▸ **What is needed**
Leave every picture out and write out the records below exactly.
┌─ Dataset excerpts
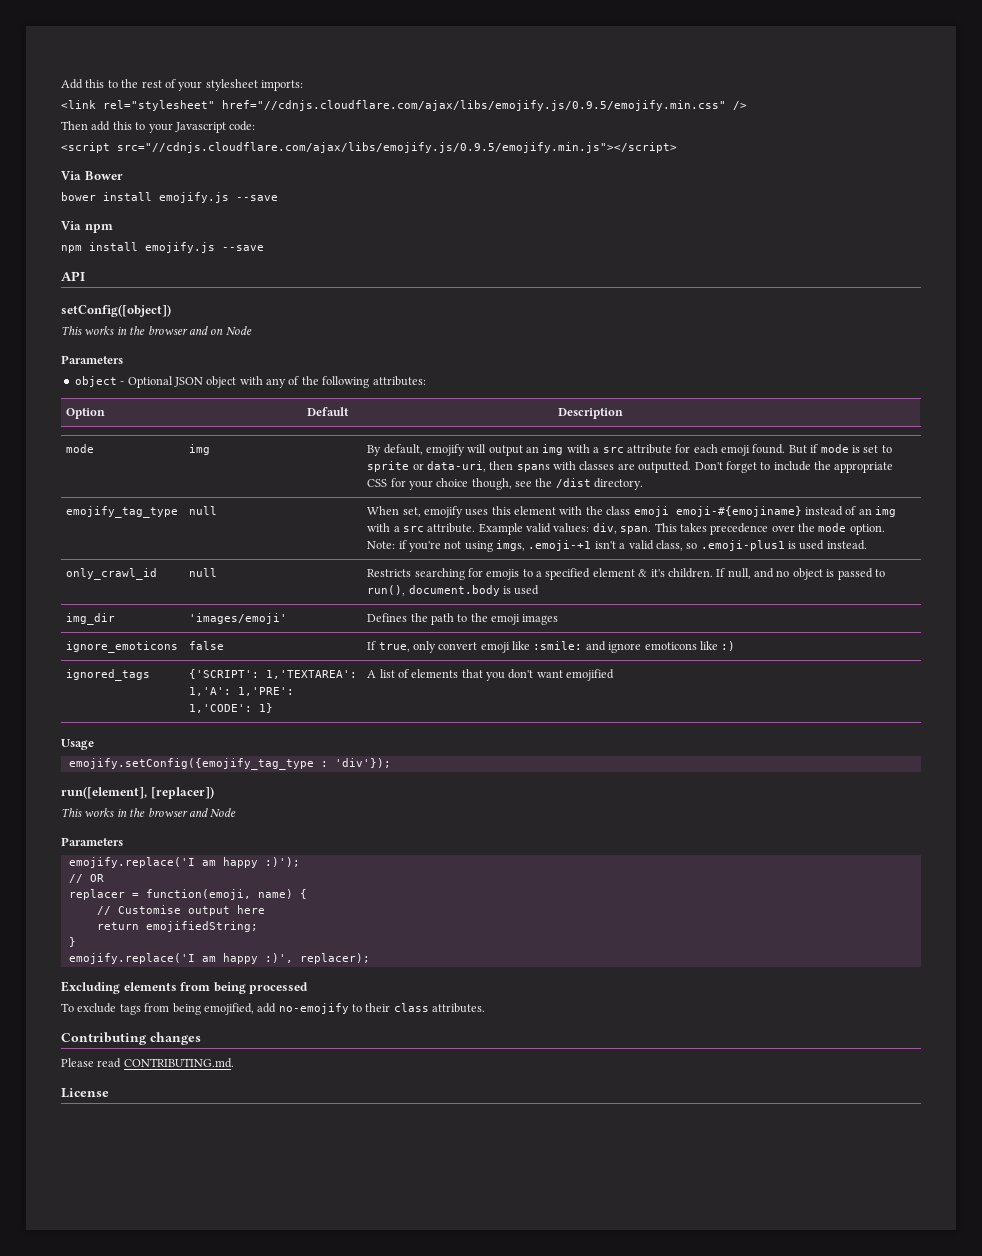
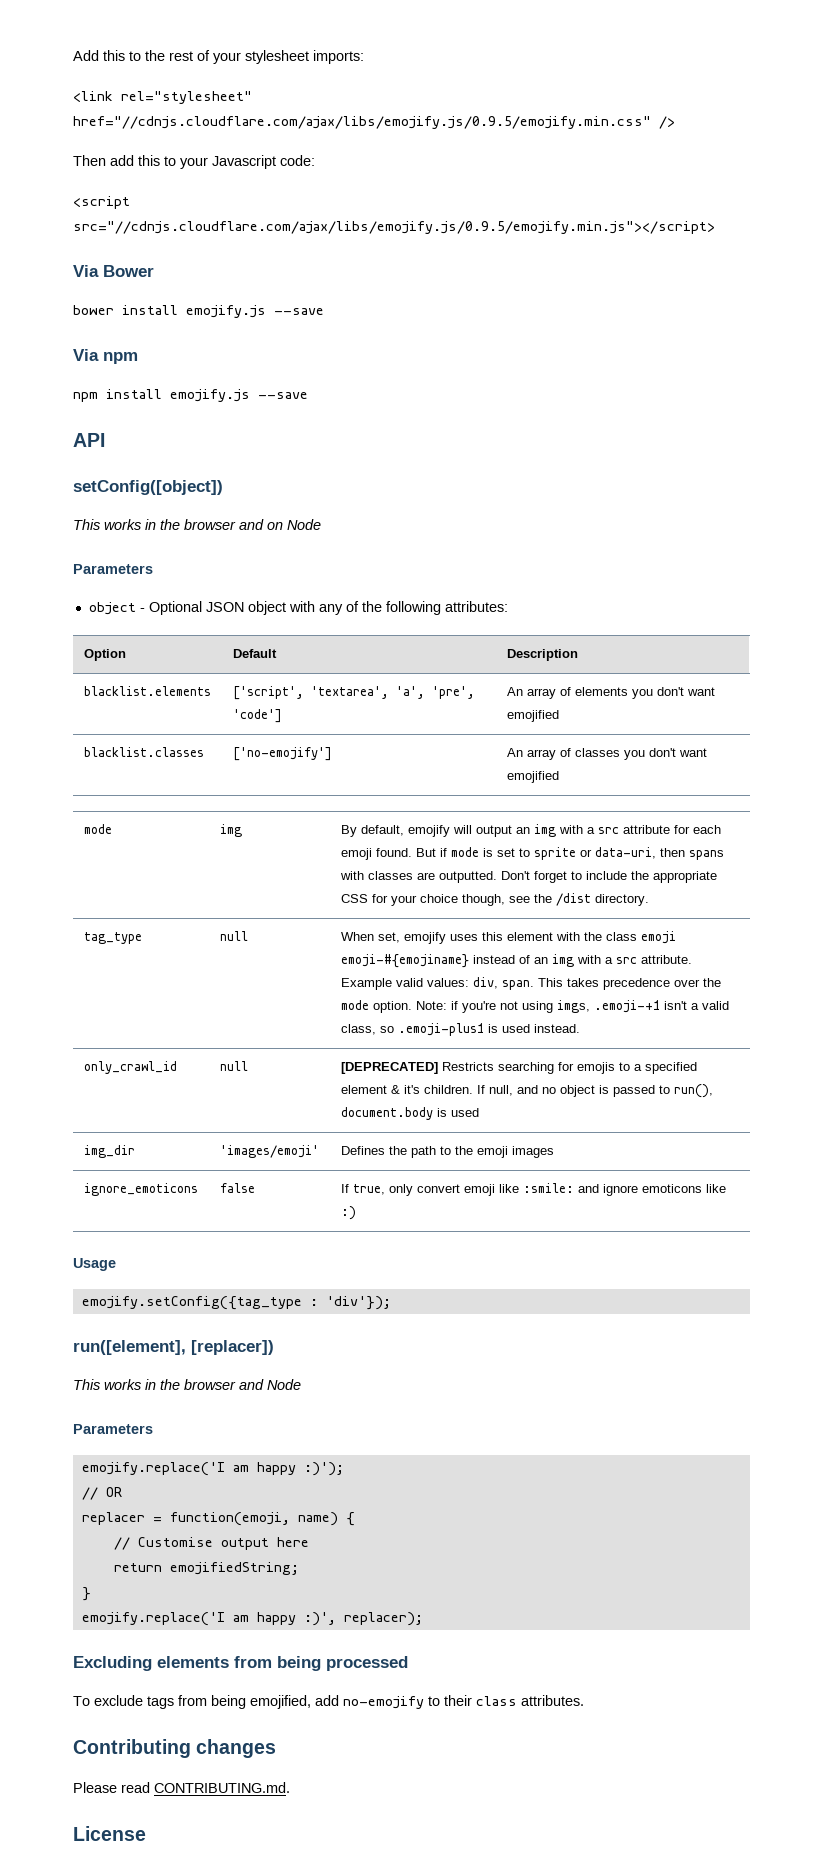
(624, 413) none -> [83,686,211,696] [232,686,475,700] [232,709,282,723] [506,687,715,699] [506,710,559,722] [83,747,204,757] [232,747,332,761] [506,748,707,760] [506,771,559,783] // blacklist.elements | ['script', 'textarea', 'a', 'pre', 'code'] | An array of elements you don't want emojified // blacklist.classes | ['no-emojify'] | An array of classes you don't want emojified
[66,506,179,518] emojify_tag_type -> [83,932,142,944] tag_type
(218, 572) none -> [340,1062,438,1074] [DEPRECATED]
[66,669,151,681] [189,669,358,679] [189,687,295,696] [189,703,274,713] [367,669,615,681] // ignored_tags | {'SCRIPT': 1,'TEXTAREA': 1,'A': 1,'PRE': 1,'CODE': 1} | A list of elements that you don't want emojified -> (356, 1213) none
[68,758,314,770] emojify.setConfig({emojify_tag_type -> [81,1296,302,1310] emojify.setConfig({tag_type

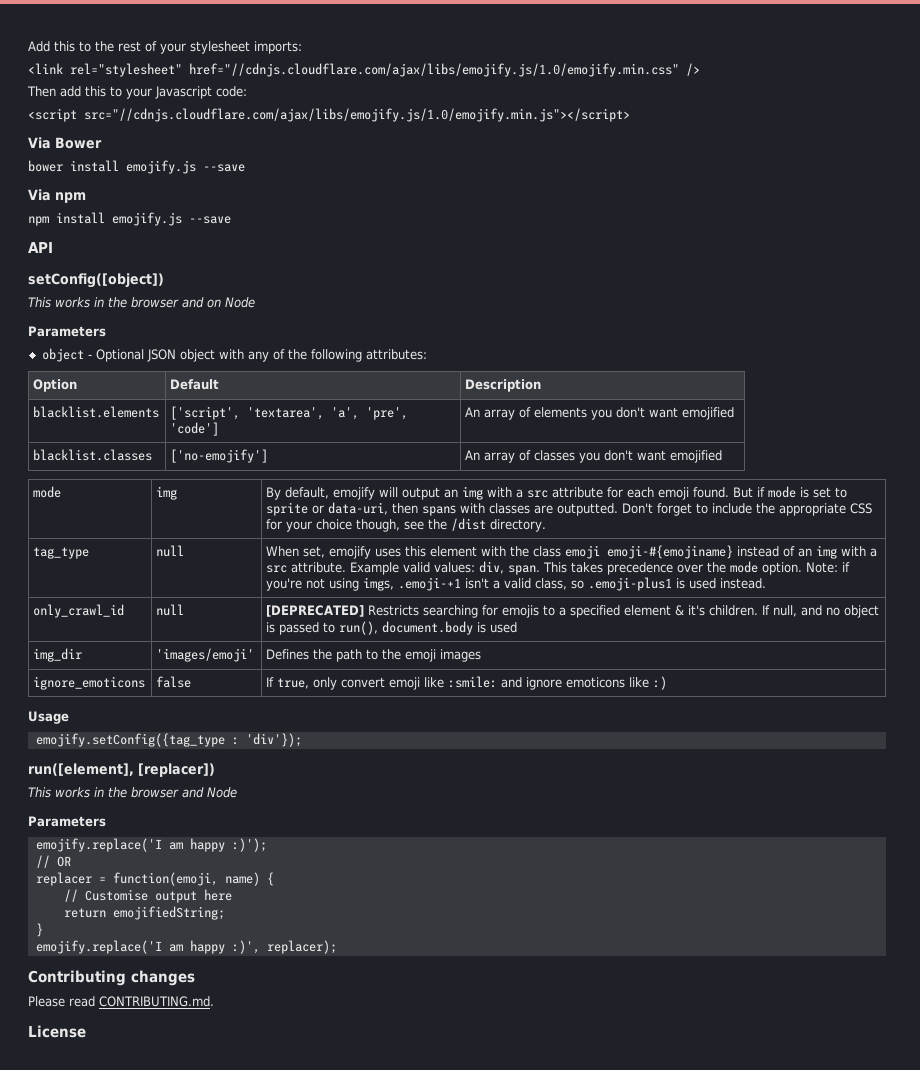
[73,116,651,129] href="//cdnjs.cloudflare.com/ajax/libs/emojify.js/0.9.5/emojify.min.css" -> [189,63,679,77] href="//cdnjs.cloudflare.com/ajax/libs/emojify.js/1.0/emojify.min.css"
[73,221,715,234] src="//cdnjs.cloudflare.com/ajax/libs/emojify.js/0.9.5/emojify.min.js"></script> -> [84,108,630,122] src="//cdnjs.cloudflare.com/ajax/libs/emojify.js/1.0/emojify.min.js"></script>
[73,1656,408,1671] [73,1695,584,1709] // Excluding elements from being processed // To exclude tags from being emojified, add no-emojify to their class attributes. -> (337, 947) none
└─
▸ **Your response**
(624, 413) none -> [83,686,211,696] [232,686,475,700] [232,709,282,723] [506,687,715,699] [506,710,559,722] [83,747,204,757] [232,747,332,761] [506,748,707,760] [506,771,559,783] // blacklist.elements | ['script', 'textarea', 'a', 'pre', 'code'] | An array of elements you don't want emojified // blacklist.classes | ['no-emojify'] | An array of classes you don't want emojified
[66,506,179,518] emojify_tag_type -> [83,932,142,944] tag_type
(218, 572) none -> [340,1062,438,1074] [DEPRECATED]
[66,669,151,681] [189,669,358,679] [189,687,295,696] [189,703,274,713] [367,669,615,681] // ignored_tags | {'SCRIPT': 1,'TEXTAREA': 1,'A': 1,'PRE': 1,'CODE': 1} | A list of elements that you don't want emojified -> (356, 1213) none
[68,758,314,770] emojify.setConfig({emojify_tag_type -> [81,1296,302,1310] emojify.setConfig({tag_type

[73,116,651,129] href="//cdnjs.cloudflare.com/ajax/libs/emojify.js/0.9.5/emojify.min.css" -> [189,63,679,77] href="//cdnjs.cloudflare.com/ajax/libs/emojify.js/1.0/emojify.min.css"
[73,221,715,234] src="//cdnjs.cloudflare.com/ajax/libs/emojify.js/0.9.5/emojify.min.js"></script> -> [84,108,630,122] src="//cdnjs.cloudflare.com/ajax/libs/emojify.js/1.0/emojify.min.js"></script>
[73,1656,408,1671] [73,1695,584,1709] // Excluding elements from being processed // To exclude tags from being emojified, add no-emojify to their class attributes. -> (337, 947) none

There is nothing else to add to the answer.